A drugmaker cannot be held responsible for manufacturing a drug for which the prescribed standard was notified after it was manufactured, the Aurangabad bench of the Bombay High Court said on Wednesday.
Justice Kishore Sant quashed summons issued by the Chief Judicial Magistrate at Nanded to the directors of a manufacturing company in a criminal complaint.
Complaint was filed against surgical device not meeting standards
A complaint was registered alleging that they manufactured a surgical device that did not comply with the standards prescribed by the Food and Drug Administration (FDA).
However, the HC quashed the complaint noting that when the device was manufactured, no standard had been notified for it.
“The manufacturer cannot be faulted with for not manufacturing the drug for which the standard is prescribed after the date of manufacture. The action initiated by the respondent itself is thus against the law. A person is expected to abide the law as it exists on the date of alleged act. The respondent has not come up with a case that on the date of manufacture the standard was prescribed,” held justice Sant.

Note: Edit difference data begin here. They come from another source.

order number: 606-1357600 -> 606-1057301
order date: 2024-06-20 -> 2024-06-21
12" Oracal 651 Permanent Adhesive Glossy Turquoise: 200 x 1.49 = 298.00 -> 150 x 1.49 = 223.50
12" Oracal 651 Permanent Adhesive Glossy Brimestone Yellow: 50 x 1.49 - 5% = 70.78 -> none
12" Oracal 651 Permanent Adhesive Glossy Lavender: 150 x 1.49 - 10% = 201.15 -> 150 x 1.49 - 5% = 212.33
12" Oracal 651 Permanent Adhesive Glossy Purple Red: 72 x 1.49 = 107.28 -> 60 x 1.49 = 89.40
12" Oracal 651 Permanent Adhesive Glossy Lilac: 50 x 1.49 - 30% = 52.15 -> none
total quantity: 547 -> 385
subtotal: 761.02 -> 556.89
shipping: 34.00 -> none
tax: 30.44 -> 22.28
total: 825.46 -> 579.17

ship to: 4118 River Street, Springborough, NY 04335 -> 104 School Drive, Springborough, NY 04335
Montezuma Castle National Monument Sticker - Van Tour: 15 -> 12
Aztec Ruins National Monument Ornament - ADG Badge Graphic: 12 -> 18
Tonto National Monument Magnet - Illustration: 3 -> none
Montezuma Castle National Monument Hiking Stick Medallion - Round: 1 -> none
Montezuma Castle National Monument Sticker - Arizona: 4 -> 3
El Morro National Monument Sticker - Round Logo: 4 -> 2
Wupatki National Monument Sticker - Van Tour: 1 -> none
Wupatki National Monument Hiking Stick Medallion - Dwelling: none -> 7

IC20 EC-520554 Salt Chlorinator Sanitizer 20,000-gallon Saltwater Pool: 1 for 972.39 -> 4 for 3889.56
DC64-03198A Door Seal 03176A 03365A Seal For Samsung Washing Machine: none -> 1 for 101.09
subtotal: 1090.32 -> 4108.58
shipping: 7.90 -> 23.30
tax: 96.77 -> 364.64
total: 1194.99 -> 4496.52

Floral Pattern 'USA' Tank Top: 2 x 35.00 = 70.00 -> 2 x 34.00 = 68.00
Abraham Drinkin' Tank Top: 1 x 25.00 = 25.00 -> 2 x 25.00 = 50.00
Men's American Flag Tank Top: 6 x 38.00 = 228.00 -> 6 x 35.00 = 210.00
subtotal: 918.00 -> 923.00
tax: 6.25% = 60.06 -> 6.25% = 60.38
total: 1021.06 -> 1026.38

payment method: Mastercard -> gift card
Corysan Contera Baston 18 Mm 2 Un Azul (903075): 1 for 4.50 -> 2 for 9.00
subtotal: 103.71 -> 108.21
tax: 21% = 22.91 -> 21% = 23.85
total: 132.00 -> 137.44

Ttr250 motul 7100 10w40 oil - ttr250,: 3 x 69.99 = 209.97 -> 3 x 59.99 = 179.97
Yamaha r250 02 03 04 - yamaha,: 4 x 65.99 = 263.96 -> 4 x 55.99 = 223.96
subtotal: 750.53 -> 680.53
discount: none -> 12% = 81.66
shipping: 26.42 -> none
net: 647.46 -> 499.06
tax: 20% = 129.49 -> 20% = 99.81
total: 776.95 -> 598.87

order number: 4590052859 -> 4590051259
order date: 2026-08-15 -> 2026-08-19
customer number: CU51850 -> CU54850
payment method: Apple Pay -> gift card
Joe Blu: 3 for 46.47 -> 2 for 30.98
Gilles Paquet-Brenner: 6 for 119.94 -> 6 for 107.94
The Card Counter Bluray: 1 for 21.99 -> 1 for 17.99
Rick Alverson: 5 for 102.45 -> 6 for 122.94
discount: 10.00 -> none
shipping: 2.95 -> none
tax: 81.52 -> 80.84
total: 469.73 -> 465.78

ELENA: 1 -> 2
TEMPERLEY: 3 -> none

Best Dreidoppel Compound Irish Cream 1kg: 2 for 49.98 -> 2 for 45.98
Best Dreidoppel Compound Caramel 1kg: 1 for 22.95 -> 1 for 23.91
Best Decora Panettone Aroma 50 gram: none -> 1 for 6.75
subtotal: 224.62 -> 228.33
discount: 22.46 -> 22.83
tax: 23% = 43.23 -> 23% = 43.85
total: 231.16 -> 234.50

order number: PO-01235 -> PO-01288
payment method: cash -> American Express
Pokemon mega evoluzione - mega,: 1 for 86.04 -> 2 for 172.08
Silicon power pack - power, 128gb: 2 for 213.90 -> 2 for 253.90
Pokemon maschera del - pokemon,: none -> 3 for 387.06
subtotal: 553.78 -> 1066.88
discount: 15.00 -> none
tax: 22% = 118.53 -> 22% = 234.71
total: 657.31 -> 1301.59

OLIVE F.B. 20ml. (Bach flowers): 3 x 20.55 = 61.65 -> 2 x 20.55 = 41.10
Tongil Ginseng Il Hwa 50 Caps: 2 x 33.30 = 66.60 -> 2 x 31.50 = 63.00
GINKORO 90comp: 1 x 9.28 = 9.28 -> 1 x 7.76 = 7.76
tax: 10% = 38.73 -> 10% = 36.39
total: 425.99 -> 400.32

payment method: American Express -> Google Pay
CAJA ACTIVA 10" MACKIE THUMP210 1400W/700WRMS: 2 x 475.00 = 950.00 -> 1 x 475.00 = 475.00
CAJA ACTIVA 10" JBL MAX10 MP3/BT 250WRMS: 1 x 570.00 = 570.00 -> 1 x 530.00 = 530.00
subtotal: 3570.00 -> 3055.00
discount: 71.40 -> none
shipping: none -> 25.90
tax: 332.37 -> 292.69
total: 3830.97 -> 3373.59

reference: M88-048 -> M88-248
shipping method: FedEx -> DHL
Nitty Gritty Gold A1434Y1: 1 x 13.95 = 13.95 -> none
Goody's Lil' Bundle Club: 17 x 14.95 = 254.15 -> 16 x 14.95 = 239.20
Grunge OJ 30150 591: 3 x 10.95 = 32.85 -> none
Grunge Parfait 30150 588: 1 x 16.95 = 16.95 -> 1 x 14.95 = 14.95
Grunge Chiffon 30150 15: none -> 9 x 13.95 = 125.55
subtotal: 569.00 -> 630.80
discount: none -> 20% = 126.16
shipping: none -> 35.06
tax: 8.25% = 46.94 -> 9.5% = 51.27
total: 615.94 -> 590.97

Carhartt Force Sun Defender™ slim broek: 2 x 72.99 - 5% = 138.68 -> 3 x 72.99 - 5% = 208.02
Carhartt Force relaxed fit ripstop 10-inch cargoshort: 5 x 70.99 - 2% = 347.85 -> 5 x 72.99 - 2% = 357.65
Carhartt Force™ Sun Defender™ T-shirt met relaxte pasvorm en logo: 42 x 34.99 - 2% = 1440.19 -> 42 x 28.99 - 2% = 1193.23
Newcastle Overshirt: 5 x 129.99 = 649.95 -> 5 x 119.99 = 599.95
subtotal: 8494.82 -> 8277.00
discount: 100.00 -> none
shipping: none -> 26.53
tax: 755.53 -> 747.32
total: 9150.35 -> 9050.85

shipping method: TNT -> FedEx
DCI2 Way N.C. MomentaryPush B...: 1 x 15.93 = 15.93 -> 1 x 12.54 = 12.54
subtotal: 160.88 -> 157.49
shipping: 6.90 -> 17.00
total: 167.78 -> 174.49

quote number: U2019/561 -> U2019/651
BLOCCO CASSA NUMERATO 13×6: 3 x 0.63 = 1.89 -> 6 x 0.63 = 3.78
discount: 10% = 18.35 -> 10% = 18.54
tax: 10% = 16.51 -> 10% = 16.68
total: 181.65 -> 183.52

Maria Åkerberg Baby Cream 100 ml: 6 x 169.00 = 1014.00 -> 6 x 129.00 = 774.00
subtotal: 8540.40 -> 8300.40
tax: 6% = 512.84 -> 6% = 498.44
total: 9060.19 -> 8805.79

The HC was hearing a petition filed by Kirti Kumar Patel and Umaben Patel, Director and Managing Director of Shree Umiya Surgical Pvt Ltd, which manufactured Mediplus Scalp, a device used for infusing liquids into the vein.
Set was manufactured in 2004 with the expiry date in 2007
An officer of the FDA, in 2005, drew a sample of the vein set from a civil hospital in Nanded. The set was manufactured in 2004 with the expiry date in 2007. The sample’s report stated that it did not comply with the IP requirements for sterility tests as given in the protocol.
A complaint was subsequently lodged by the FDA with the magistrate. The magistrate issued process against the directors of the company on January 16, 2006.
Hence they approached the HC contending that the sample had been drawn on October 1, 2004, and the standard of the FDA had been notified by the state government on October 6, 2005. By the time the notification was published, the drug had already been distributed in the market. Besides, the notification did not state that its application was retrospective.
No case is made out: Court
Accepting the contention, the HC said that the order issuing process was without application of mind.
“No case is made out showing that there was breach of any of the provisions of the Act by the present petitioners. It is clearly demonstrated that when the drug was manufactured, there was no standard prescribed for the said drug. The only case of the respondent is that even after prescribing of the standard, the drug that was already circulated in the market was not withdrawn from the market,” the HC said.